The next day, February 25, Ghetto Radio updated its account. The Nubians are saying that the temporary order issued by the local court is having no effect and is not providing any help for them. They say that the court order only allows them to erect temporary facilities that do little to protect them from the heavy rainfall. In fact, they are afraid that the structures could be swept away by floods.
The article quotes Shafi Ali, the chair of a lobby group, the Nubian Rights Forum, who said that since this community of Nubians has been living in that location for over 30 years, Kenya Railways should compensate them for taking the land. After all, Kenya has a law that protects squatters who have lived on tracts of land for that length of time.
But the website of one of the organizations that tries to help the Nubians in Kenya, the Open Society Justice Initiative, makes it clear that they are subject to special discrimination in that country. They are denied the legal protection that other minority groups receive.
The Justice Initiative explains that the British government brought a group of Nubians to Kenya more than 100 years ago to serve in a colonial regiment, but they were not allowed to return to their homes in Sudan when their terms of service ended. Instead they were resettled in Kibera, a slum close to Nairobi, and to other areas in Kenya. But from the beginning they were denied the rights enjoyed by other Kenyans.

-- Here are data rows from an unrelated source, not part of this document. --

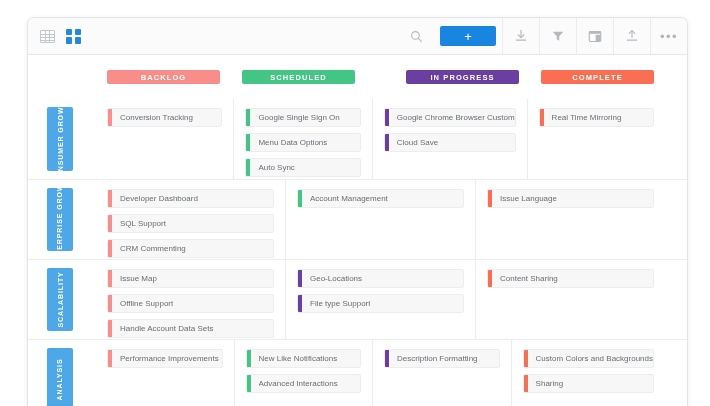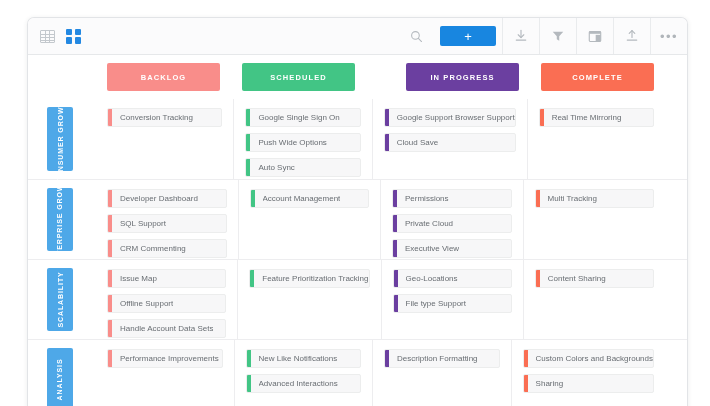--- a/index.html
+++ b/index.html
@@ -135,7 +135,7 @@
   .col-head {
     flex: 1 1 0;
     margin: 0 11px;
-    height: 28px;
+    height: 14px;
     border-radius: 2px;
     display: flex;
     align-items: center;

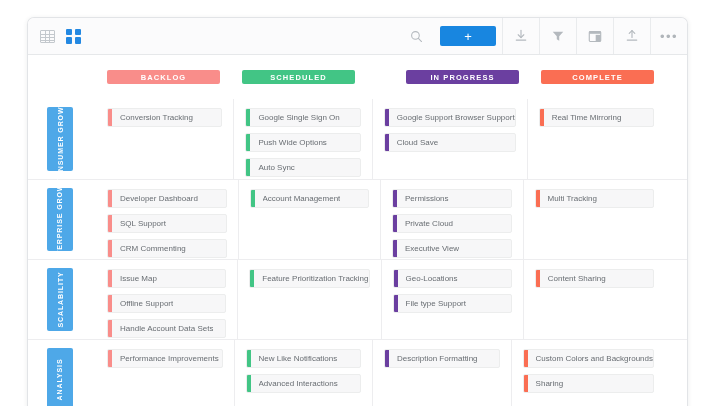--- a/index.html
+++ b/index.html
@@ -339,7 +339,7 @@
               <div class="lane-col">
                 <div class="card">
                   <span class="bar" style="background: rgb(107, 63, 160);"></span>
-                  <span class="title">Google Support Browser Support</span>
+                  <span class="title">Google Chrome Browser Custom</span>
                 </div>
                 <div class="card">
                   <span class="bar" style="background: rgb(107, 63, 160);"></span>

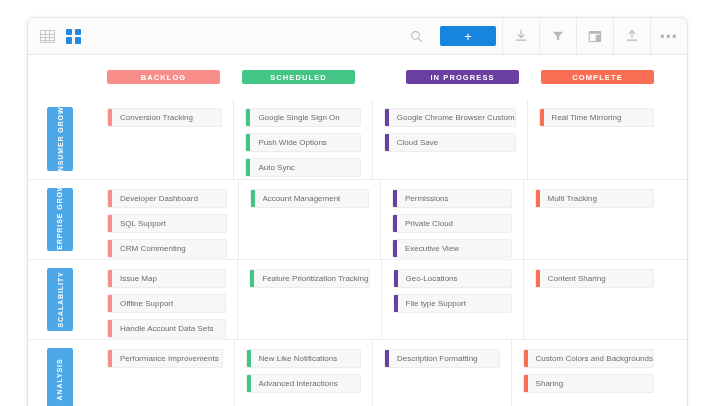--- a/index.html
+++ b/index.html
@@ -329,7 +329,7 @@
                 </div>
                 <div class="card">
                   <span class="bar" style="background: rgb(66, 197, 133);"></span>
-                  <span class="title">Push Wide Options</span>
+                  <span class="title">Menu Data Options</span>
                 </div>
                 <div class="card">
                   <span class="bar" style="background: rgb(66, 197, 133);"></span>

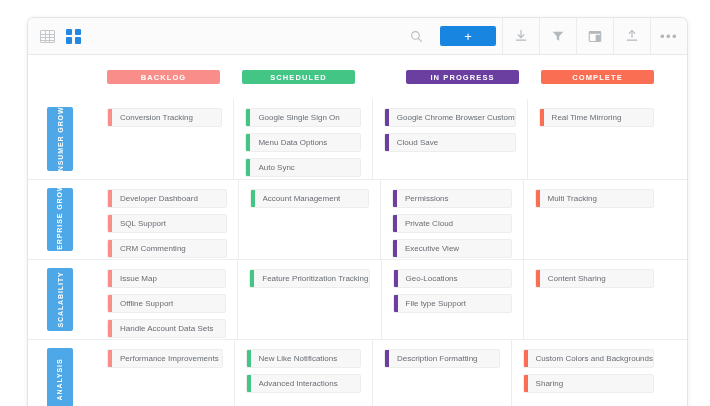--- a/index.html
+++ b/index.html
@@ -383,20 +383,6 @@
               </div>
               <div class="lane-col">
                 <div class="card">
-                  <span class="bar" style="background: rgb(107, 63, 160);"></span>
-                  <span class="title">Permissions</span>
-                </div>
-                <div class="card">
-                  <span class="bar" style="background: rgb(107, 63, 160);"></span>
-                  <span class="title">Private Cloud</span>
-                </div>
-                <div class="card">
-                  <span class="bar" style="background: rgb(107, 63, 160);"></span>
-                  <span class="title">Executive View</span>
-                </div>
-              </div>
-              <div class="lane-col">
-                <div class="card">
                   <span class="bar" style="background: rgb(250, 110, 83);"></span>
                   <span class="title">Multi Tracking</span>
                 </div>

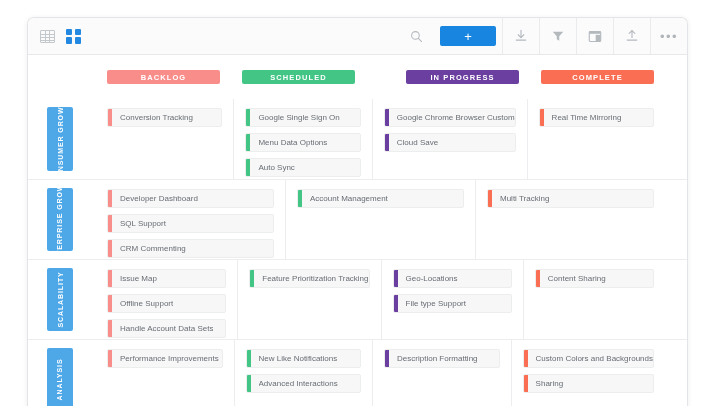--- a/index.html
+++ b/index.html
@@ -384,7 +384,7 @@
               <div class="lane-col">
                 <div class="card">
                   <span class="bar" style="background: rgb(250, 110, 83);"></span>
-                  <span class="title">Multi Tracking</span>
+                  <span class="title">Issue Language</span>
                 </div>
               </div>
             </div>

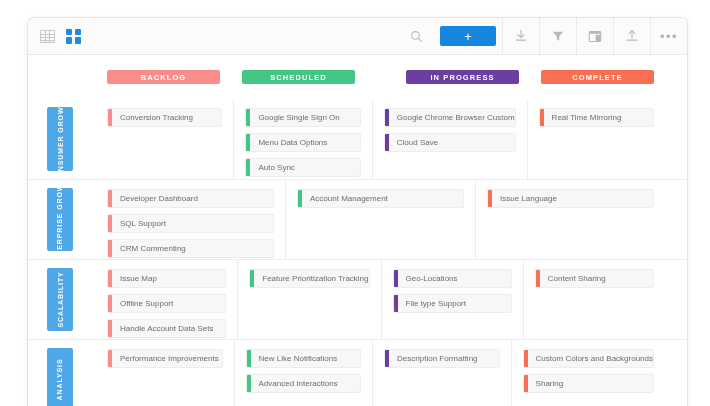--- a/index.html
+++ b/index.html
@@ -412,12 +412,6 @@
               </div>
               <div class="lane-col">
                 <div class="card">
-                  <span class="bar" style="background: rgb(66, 197, 133);"></span>
-                  <span class="title">Feature Prioritization Tracking</span>
-                </div>
-              </div>
-              <div class="lane-col">
-                <div class="card">
                   <span class="bar" style="background: rgb(107, 63, 160);"></span>
                   <span class="title">Geo-Locations</span>
                 </div>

Up to 100,000 descendants of the original settlers live in squalid conditions in scattered ghettos around Kenya, denied of ever gaining the rights of Kenyan citizens by successive governments starting with the British early in the 20th century. The country does not accept the property rights of people that they consider to be alien squatters. The government does not provide any public services or utilities to the Nubian communities, including the ones where they have been living for over a century.